Grey didn’t vomit Sunday at church, and we were given some awesome beef barley stew. (I kept saying that I’d gotten pregnant just for the care packages. I didn’t even have to get knocked up this time!) I even found some time to sit on the couch and watch the Red Sox vs. the Angels while Adam played baseball in the backyard with our eldest. I watched the Sox come within one strike of getting to game four… twice. I watched Papelbon give up his first post-season hit, and do his first postseason blown save to end the Red Sox year. Next year, it’s entirely possible that there will be only one man left from that miracle bunch of idiots in 2004: our own Greek God of Walks. But some of the players suffered who may leave have been my favorites: Jason Varitek. David Ortiz. Tim Wakefield (who’s been playing for the Sox since I was in high school) can hardly walk. Maybe Mike Lowell? Getting swept sucked, and it’s a long way until March.
Then I made dinner, which turned out ok, and bread pudding, which turned out ok. Followed by bills, which turned out ok.

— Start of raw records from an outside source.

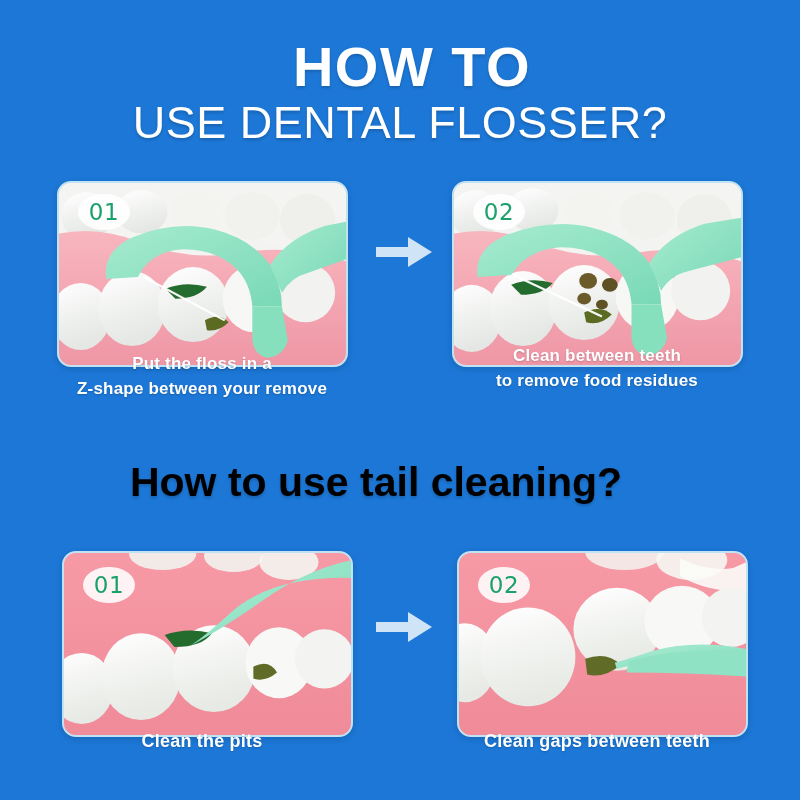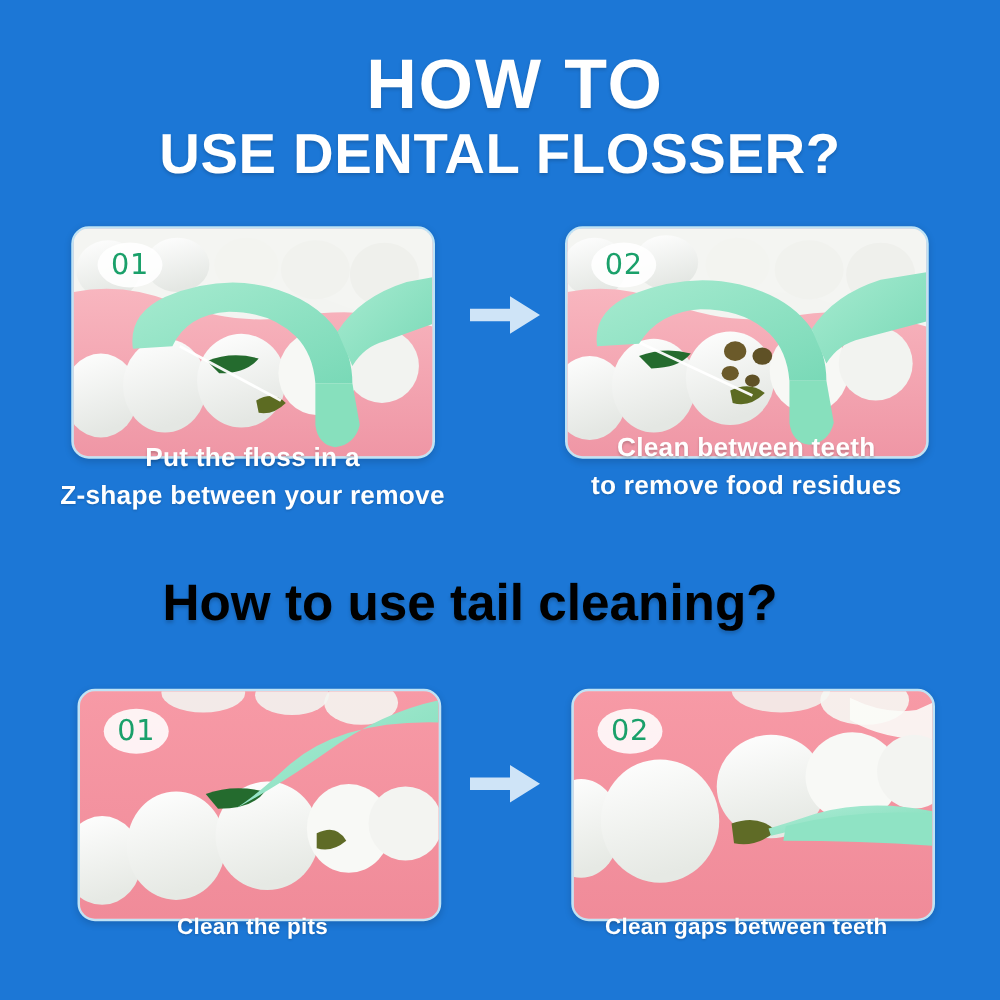--- a/index.html
+++ b/index.html
@@ -48,7 +48,7 @@
     display: block;
     color: #ffffff;
     font-size: 45px;
-    font-weight: bold;
+    font-weight: normal;
     letter-spacing: 0.5px;
     line-height: 1.25;
     text-shadow: 0 2px 3px rgba(0,0,0,0.18);

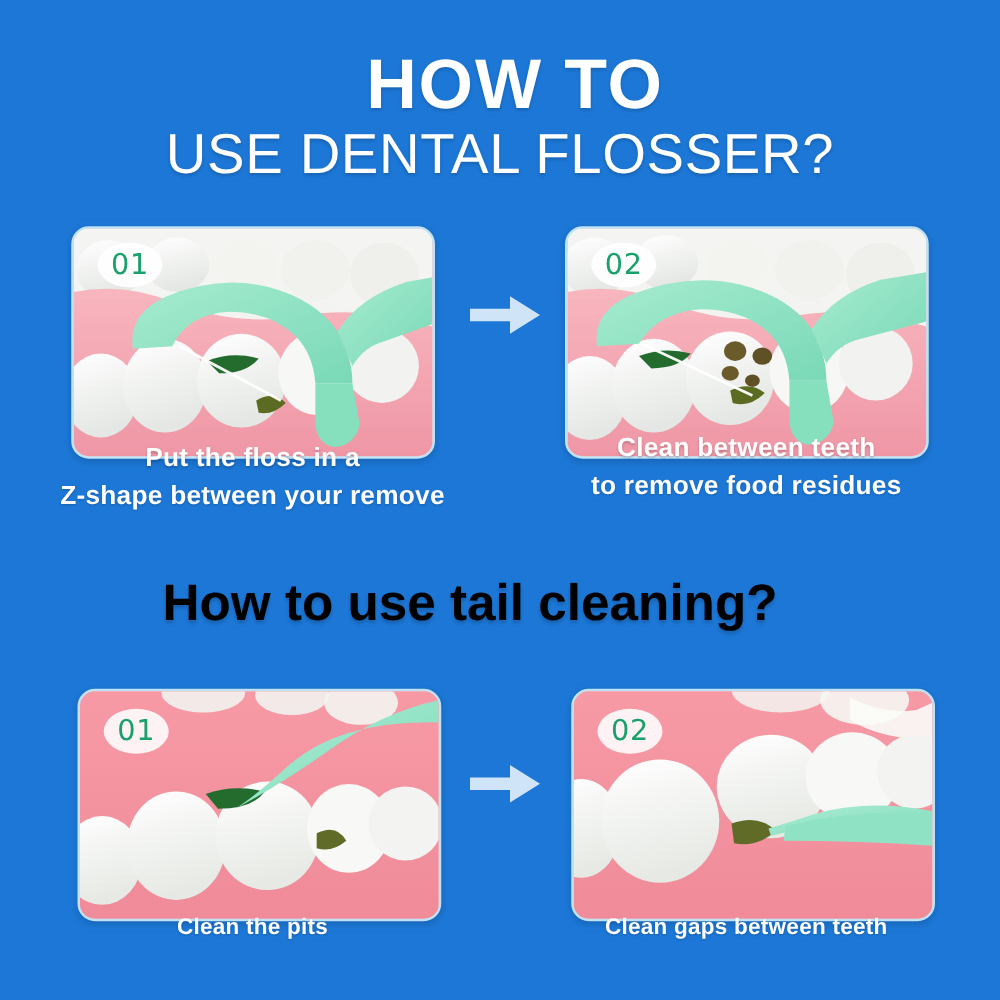--- a/index.html
+++ b/index.html
@@ -124,7 +124,7 @@
     position: absolute;
     color: #ffffff;
     text-align: center;
-    font-size: 21px;
+    font-size: 17px;
     font-weight: bold;
     line-height: 1.45;
     text-shadow: 0 1px 2px rgba(0,0,0,0.20);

Monday, I took a vacation day. Grey’s preschool was closed. Adam was off work. I packed us into the car for the second time this weekend to Experience Autumn on a bright, brisk day. We went to Honeypot Farms in Stowe. It was a zoo. You were hemmed in at every corner, denuded of your cash and caught in a crush of crowds. I don’t know how else they could’ve managed the hordes that had descended, but it was much less bucolic reconnecting with nature and much more standing-in-line. Plus, we hadn’t brought a singe Thane-conveyance-device so we had to carry him the entire time. But. Yet. The skies were brilliant blue. We ate Empire apples picked with our own hands in the shade of the trees which had borne them. We had cider donuts crisp from the cooking. Grey saw a pig for the first time. It was not without consolation. Both Thane and Grey love apples
When we came home, I’d had dinner cooking, so I let Adam (who was feeling run down) veg while I took the boys to the park. They were FANTASTIC. Grey played wonderful imaginary games with other kids and ran around and was chased by dinosaurs and swam in the imaginary ocean. But on the way home, he refused to come. When I insisted it was time to go home, he pitched one of his most epic fits to date. I actually had to call daddy to please come rescue me and carry him home. I put him to bed without dinner because I couldn’t get him to stop swinging at me. I’m quite sure he was tired past bearing and hungry – those were my fault. But it devolved so fast, I didn’t see it coming. You always wonder, thinking back, how you could’ve used humor or something and made it work out. He was so wonderful and then he was such a stinker.
Dinner, which I prepared with great hope ahead of time, was so-so. After the boys were in bed, I celebrated by losing at Odin’s Ravens.
After that, I realized it was my father-in-law’s birthday and called my mother-in-law to let her know I was thinking of her as she suffers through missing him.
I spent the time after that holding Thane while he screamed for 1/2 hour until either the Tylenol took or the constipation eased.
I woke up this morning to a dark, cold world.
Moments of glory, joy and memory all packed around by the dismal and drear. I suppose that’s the way life goes.